Joël Baqué, écrivain sans frontières
Publié en novembre 2016, La Mer c’est rien du tout avait accroché dans ses rets bon nombre de lecteurs, touchés par cet équilibre délicat entre humour et tragédie, poésie et roman. Signée Joël Baqué, cette autofiction en pointillé révélait un auteur qui, pourtant, n’en était pas à son premier coup d’essai. Trois livres de poésie et deux romans avaient précédé l’ouvrage hybride publié chez P.O.L : le début d’une œuvre dont la beauté est paraphée aujourd’hui par un nouvel opus étonnant autant que réjouissant, La Fonte des glaces. Inutile de chausser moufles et bonnet de laine pour aller à la rencontre de cet auteur discret (Wikipédia l’ignore). L’homme habite Nice, un quartier non loin de la gare où les rues portent des noms de compositeurs.

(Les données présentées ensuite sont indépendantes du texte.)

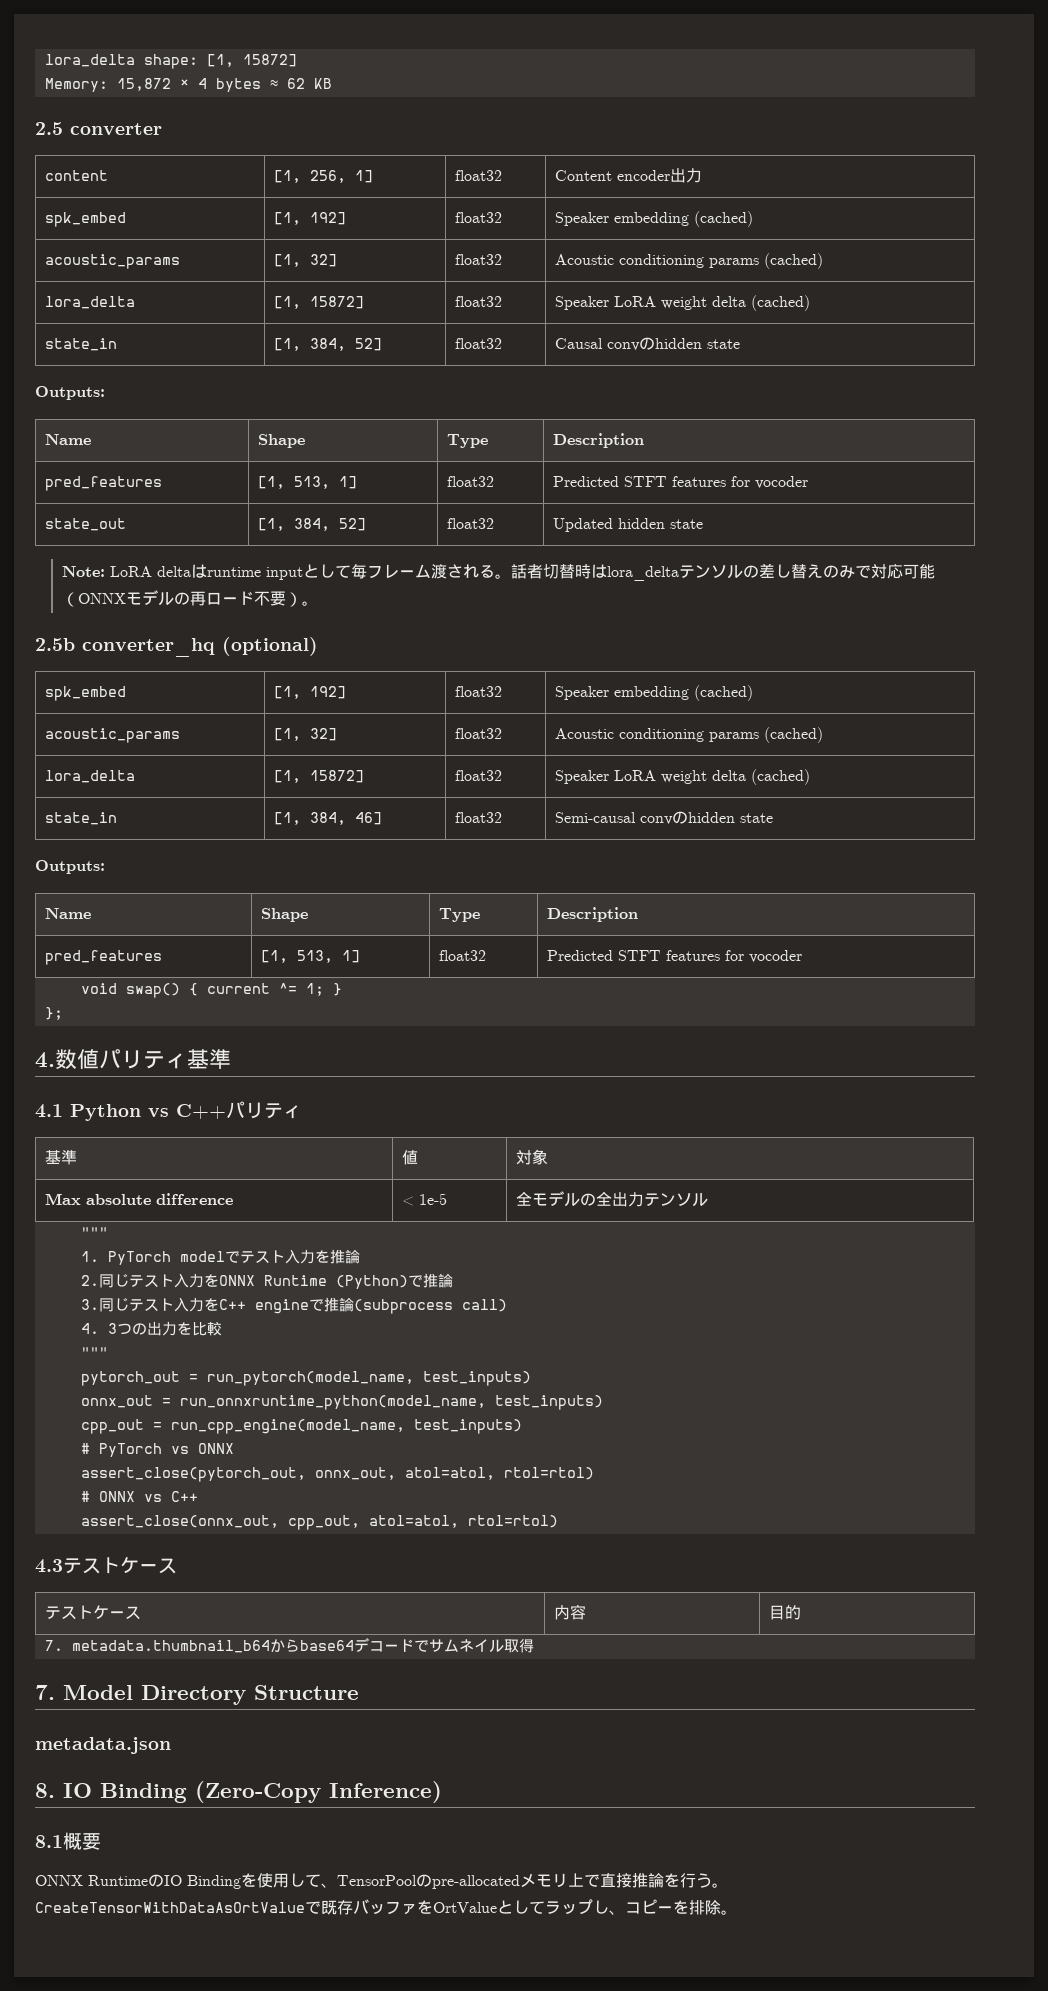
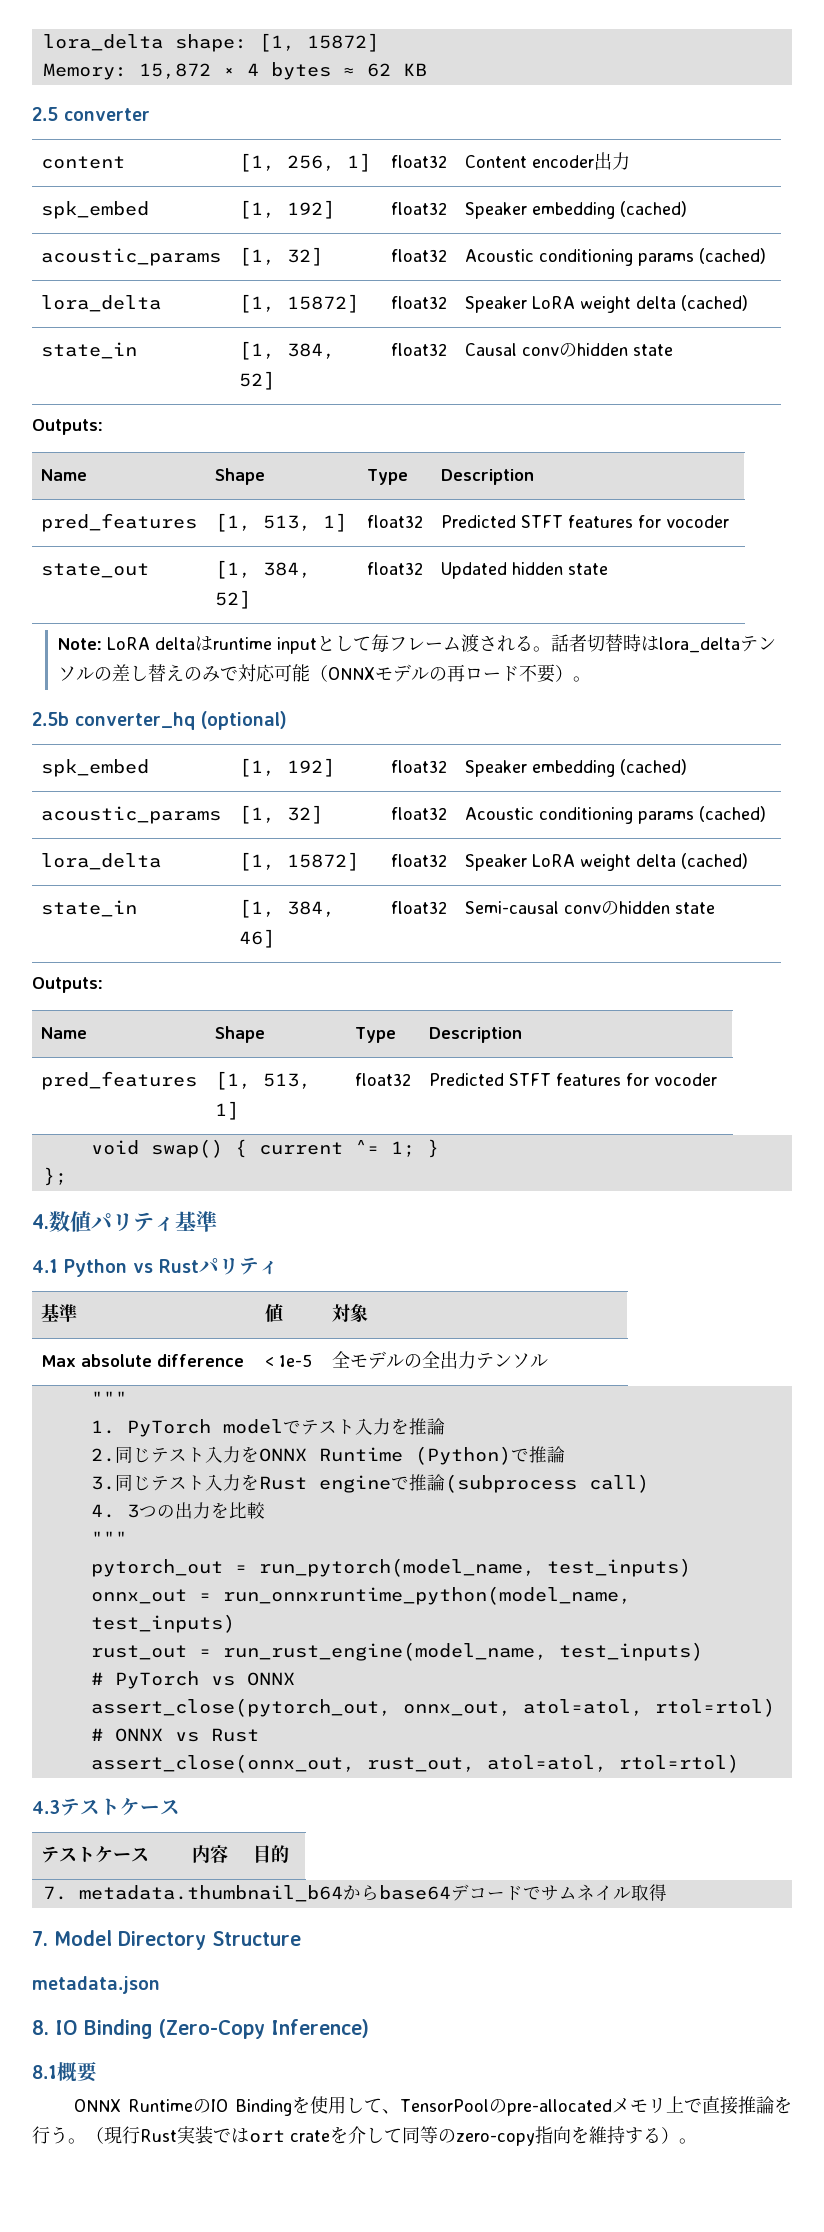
- 4.1 Python vs C++パリティ
+ 4.1 Python vs Rustパリティ
- 3.同じテスト入力をC++ engineで推論(subprocess call)
+ 3.同じテスト入力をRust engineで推論(subprocess call)
- cpp_out = run_cpp_engine(model_name, test_inputs)
+ rust_out = run_rust_engine(model_name, test_inputs)
- # ONNX vs C++
+ # ONNX vs Rust
- assert_close(onnx_out, cpp_out, atol=atol, rtol=rtol)
+ assert_close(onnx_out, rust_out, atol=atol, rtol=rtol)
- CreateTensorWithDataAsOrtValueで既存バッファをOrtValueとしてラップし、コピーを排除。
+ （現行Rust実装ではort crateを介して同等のzero-copy指向を維持する）。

C’est à Nice qu’il travaille. Le présent devra se changer en imparfait : s’il est aujourd’hui chef d’état-major adjoint de la police aux frontières des Alpes-Maritimes, chargé de la traite des humains, il sera, quand vous lirez ces lignes, un jeune retraité.

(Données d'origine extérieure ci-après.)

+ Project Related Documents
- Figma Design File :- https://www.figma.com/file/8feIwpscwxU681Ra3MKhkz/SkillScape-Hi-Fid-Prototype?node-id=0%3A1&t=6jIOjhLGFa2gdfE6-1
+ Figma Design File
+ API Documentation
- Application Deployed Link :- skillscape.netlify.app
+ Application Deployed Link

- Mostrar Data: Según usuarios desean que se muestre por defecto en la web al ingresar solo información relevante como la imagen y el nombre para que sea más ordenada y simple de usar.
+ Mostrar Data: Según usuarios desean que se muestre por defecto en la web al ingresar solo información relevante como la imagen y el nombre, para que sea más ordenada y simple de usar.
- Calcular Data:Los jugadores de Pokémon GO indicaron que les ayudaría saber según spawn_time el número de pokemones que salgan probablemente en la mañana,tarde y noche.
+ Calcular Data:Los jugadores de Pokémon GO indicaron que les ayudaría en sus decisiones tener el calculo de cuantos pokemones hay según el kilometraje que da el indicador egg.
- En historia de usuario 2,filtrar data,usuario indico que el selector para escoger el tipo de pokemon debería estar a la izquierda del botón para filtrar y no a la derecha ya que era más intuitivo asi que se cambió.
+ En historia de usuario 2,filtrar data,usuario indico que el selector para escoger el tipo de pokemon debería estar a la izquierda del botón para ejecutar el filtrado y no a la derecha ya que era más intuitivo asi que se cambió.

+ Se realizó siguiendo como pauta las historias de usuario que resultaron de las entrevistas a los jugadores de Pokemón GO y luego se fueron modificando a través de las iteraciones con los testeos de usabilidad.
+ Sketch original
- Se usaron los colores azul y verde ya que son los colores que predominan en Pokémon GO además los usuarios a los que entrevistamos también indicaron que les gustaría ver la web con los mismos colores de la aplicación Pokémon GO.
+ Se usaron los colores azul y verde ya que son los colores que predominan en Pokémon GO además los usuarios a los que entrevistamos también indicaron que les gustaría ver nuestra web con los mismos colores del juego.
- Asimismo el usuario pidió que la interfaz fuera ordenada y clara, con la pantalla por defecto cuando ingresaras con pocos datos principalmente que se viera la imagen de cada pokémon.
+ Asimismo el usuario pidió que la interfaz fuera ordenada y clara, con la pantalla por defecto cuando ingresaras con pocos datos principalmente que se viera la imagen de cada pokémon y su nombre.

L’homme qui nous accueille rechigne à nous faire monter dans l’appartement qu’il habite depuis un an et demi. 29 m2 occupés essentiellement par des cartons, une table, peu de chaises. Pas de télévision. « Mes amies ne veulent pas venir chez moi, elles trouvent ça déprimant » confie-t-il avec cet accent sudiste qui semble une synthèse de ceux du Languedoc, de Marseille, de Nice et peut-être des Inuits.

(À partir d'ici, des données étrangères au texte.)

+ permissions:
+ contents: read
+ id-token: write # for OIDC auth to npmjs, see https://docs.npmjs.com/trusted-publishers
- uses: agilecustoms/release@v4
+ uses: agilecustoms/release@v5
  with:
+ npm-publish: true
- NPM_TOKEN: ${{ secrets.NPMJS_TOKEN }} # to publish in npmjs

L’homme propose le bar du Splendid hôtel dont il s’empresse de dire qu’il n’y est encore jamais allé bien qu’à deux pas de chez lui. Au huitième étage, la terrasse offre une vue sur la mer mais aussi sur quelques jeunes femmes accortes, au bronzage impeccable, qui profitent de la piscine et de l’ombre des parasols. Joël Baqué est célibataire, ce qui rend l’information qui précède publiable.
C’est donc entouré de naïades et autres sirènes que l’écrivain évoque une enfance sur laquelle il a écrit dans La Mer c’est rien du tout. En prenant quelques libertés : le petit frère bègue et homosexuel du livre ne ressemble que peu à son grand frère hétéro.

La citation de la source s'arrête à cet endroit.